*What this task involves*
Begin at the line containing "SFP1 | Aggregate: 1.650 -> 1.920" in the data below and go on through the line containing "CIN5 | Aggregate: 0.000 -> 2.520", repeating each line exactly; include both ends and no other line.

Given information below:

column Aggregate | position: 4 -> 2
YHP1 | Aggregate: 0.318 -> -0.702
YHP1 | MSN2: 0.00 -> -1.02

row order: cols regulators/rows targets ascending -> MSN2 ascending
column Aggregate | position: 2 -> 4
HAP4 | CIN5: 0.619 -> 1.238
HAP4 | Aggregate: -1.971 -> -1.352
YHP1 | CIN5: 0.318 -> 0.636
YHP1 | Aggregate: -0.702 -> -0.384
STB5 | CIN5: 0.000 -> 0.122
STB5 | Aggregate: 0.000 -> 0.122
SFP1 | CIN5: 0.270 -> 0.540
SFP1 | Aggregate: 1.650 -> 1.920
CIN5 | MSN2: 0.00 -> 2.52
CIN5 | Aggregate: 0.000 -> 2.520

End of Given information.
Given information below:

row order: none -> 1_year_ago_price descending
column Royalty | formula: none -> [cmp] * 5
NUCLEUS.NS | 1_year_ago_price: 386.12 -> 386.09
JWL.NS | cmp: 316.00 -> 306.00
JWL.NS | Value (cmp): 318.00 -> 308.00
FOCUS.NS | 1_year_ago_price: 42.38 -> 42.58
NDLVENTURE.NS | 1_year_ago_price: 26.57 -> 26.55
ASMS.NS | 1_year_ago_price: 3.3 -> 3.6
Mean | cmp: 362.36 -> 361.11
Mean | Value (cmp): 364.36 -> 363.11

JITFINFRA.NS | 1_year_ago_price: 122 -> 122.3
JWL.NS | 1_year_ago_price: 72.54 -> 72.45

End of Given information.

*Solved exercise*
SFP1 | Aggregate: 1.650 -> 1.920
CIN5 | MSN2: 0.00 -> 2.52
CIN5 | Aggregate: 0.000 -> 2.520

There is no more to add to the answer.